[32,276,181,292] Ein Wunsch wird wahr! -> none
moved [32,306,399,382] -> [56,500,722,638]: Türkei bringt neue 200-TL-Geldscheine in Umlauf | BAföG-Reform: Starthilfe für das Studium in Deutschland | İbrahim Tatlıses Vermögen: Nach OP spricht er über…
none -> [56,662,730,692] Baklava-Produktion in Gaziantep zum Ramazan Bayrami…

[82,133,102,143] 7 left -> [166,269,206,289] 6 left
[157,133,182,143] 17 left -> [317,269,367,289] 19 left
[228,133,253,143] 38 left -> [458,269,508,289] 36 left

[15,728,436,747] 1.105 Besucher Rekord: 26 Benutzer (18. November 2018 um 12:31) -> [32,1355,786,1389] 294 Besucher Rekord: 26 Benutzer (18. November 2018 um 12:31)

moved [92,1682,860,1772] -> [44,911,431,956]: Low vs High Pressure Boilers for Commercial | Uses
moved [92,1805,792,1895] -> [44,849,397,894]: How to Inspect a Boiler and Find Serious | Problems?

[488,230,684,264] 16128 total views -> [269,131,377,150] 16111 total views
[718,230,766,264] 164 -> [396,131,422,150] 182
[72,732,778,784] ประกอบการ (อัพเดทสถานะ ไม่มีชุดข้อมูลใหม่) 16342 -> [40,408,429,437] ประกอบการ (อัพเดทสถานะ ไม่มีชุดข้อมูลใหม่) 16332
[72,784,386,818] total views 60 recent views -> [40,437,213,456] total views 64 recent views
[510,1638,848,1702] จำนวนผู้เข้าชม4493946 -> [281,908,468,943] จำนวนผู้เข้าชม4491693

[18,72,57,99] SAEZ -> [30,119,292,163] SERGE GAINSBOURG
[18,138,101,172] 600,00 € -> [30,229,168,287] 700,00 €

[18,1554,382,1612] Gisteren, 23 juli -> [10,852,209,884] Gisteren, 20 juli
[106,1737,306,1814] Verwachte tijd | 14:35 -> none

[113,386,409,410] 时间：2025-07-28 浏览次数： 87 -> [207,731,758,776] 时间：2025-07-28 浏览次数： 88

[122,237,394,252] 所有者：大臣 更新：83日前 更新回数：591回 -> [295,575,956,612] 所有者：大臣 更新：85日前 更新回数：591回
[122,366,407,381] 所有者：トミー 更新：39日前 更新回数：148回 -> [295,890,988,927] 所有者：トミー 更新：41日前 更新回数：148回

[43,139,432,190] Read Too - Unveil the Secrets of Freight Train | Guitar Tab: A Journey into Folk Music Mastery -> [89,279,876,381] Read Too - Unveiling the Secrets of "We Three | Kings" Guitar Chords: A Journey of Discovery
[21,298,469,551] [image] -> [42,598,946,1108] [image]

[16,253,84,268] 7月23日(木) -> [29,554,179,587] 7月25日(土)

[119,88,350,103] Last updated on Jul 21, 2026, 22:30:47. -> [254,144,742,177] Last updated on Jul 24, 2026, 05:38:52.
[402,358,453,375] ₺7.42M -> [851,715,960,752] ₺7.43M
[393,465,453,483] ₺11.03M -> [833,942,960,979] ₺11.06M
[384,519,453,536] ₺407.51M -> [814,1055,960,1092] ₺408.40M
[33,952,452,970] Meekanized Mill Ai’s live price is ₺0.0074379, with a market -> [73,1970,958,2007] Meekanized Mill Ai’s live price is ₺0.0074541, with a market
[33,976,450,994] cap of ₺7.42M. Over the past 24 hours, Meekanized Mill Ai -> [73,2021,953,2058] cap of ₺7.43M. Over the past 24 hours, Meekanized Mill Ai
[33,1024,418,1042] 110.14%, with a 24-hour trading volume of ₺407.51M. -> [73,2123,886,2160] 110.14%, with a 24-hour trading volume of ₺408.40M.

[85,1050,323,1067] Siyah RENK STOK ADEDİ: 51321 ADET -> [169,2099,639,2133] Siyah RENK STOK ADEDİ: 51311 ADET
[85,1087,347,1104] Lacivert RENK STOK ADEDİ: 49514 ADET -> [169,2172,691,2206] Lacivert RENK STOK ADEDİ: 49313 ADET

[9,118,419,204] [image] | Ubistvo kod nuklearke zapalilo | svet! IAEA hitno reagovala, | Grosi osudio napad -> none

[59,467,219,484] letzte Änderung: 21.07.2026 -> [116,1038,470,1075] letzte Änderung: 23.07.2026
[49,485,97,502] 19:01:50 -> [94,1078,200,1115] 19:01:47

• _Required action_:
Please copy the data in full, character for character.

• _Answer section_:
[32,276,181,292] Ein Wunsch wird wahr! -> none
moved [32,306,399,382] -> [56,500,722,638]: Türkei bringt neue 200-TL-Geldscheine in Umlauf | BAföG-Reform: Starthilfe für das Studium in Deutschland | İbrahim Tatlıses Vermögen: Nach OP spricht er über…
none -> [56,662,730,692] Baklava-Produktion in Gaziantep zum Ramazan Bayrami…

[82,133,102,143] 7 left -> [166,269,206,289] 6 left
[157,133,182,143] 17 left -> [317,269,367,289] 19 left
[228,133,253,143] 38 left -> [458,269,508,289] 36 left

[15,728,436,747] 1.105 Besucher Rekord: 26 Benutzer (18. November 2018 um 12:31) -> [32,1355,786,1389] 294 Besucher Rekord: 26 Benutzer (18. November 2018 um 12:31)

moved [92,1682,860,1772] -> [44,911,431,956]: Low vs High Pressure Boilers for Commercial | Uses
moved [92,1805,792,1895] -> [44,849,397,894]: How to Inspect a Boiler and Find Serious | Problems?

[488,230,684,264] 16128 total views -> [269,131,377,150] 16111 total views
[718,230,766,264] 164 -> [396,131,422,150] 182
[72,732,778,784] ประกอบการ (อัพเดทสถานะ ไม่มีชุดข้อมูลใหม่) 16342 -> [40,408,429,437] ประกอบการ (อัพเดทสถานะ ไม่มีชุดข้อมูลใหม่) 16332
[72,784,386,818] total views 60 recent views -> [40,437,213,456] total views 64 recent views
[510,1638,848,1702] จำนวนผู้เข้าชม4493946 -> [281,908,468,943] จำนวนผู้เข้าชม4491693

[18,72,57,99] SAEZ -> [30,119,292,163] SERGE GAINSBOURG
[18,138,101,172] 600,00 € -> [30,229,168,287] 700,00 €

[18,1554,382,1612] Gisteren, 23 juli -> [10,852,209,884] Gisteren, 20 juli
[106,1737,306,1814] Verwachte tijd | 14:35 -> none

[113,386,409,410] 时间：2025-07-28 浏览次数： 87 -> [207,731,758,776] 时间：2025-07-28 浏览次数： 88

[122,237,394,252] 所有者：大臣 更新：83日前 更新回数：591回 -> [295,575,956,612] 所有者：大臣 更新：85日前 更新回数：591回
[122,366,407,381] 所有者：トミー 更新：39日前 更新回数：148回 -> [295,890,988,927] 所有者：トミー 更新：41日前 更新回数：148回

[43,139,432,190] Read Too - Unveil the Secrets of Freight Train | Guitar Tab: A Journey into Folk Music Mastery -> [89,279,876,381] Read Too - Unveiling the Secrets of "We Three | Kings" Guitar Chords: A Journey of Discovery
[21,298,469,551] [image] -> [42,598,946,1108] [image]

[16,253,84,268] 7月23日(木) -> [29,554,179,587] 7月25日(土)

[119,88,350,103] Last updated on Jul 21, 2026, 22:30:47. -> [254,144,742,177] Last updated on Jul 24, 2026, 05:38:52.
[402,358,453,375] ₺7.42M -> [851,715,960,752] ₺7.43M
[393,465,453,483] ₺11.03M -> [833,942,960,979] ₺11.06M
[384,519,453,536] ₺407.51M -> [814,1055,960,1092] ₺408.40M
[33,952,452,970] Meekanized Mill Ai’s live price is ₺0.0074379, with a market -> [73,1970,958,2007] Meekanized Mill Ai’s live price is ₺0.0074541, with a market
[33,976,450,994] cap of ₺7.42M. Over the past 24 hours, Meekanized Mill Ai -> [73,2021,953,2058] cap of ₺7.43M. Over the past 24 hours, Meekanized Mill Ai
[33,1024,418,1042] 110.14%, with a 24-hour trading volume of ₺407.51M. -> [73,2123,886,2160] 110.14%, with a 24-hour trading volume of ₺408.40M.

[85,1050,323,1067] Siyah RENK STOK ADEDİ: 51321 ADET -> [169,2099,639,2133] Siyah RENK STOK ADEDİ: 51311 ADET
[85,1087,347,1104] Lacivert RENK STOK ADEDİ: 49514 ADET -> [169,2172,691,2206] Lacivert RENK STOK ADEDİ: 49313 ADET

[9,118,419,204] [image] | Ubistvo kod nuklearke zapalilo | svet! IAEA hitno reagovala, | Grosi osudio napad -> none

[59,467,219,484] letzte Änderung: 21.07.2026 -> [116,1038,470,1075] letzte Änderung: 23.07.2026
[49,485,97,502] 19:01:50 -> [94,1078,200,1115] 19:01:47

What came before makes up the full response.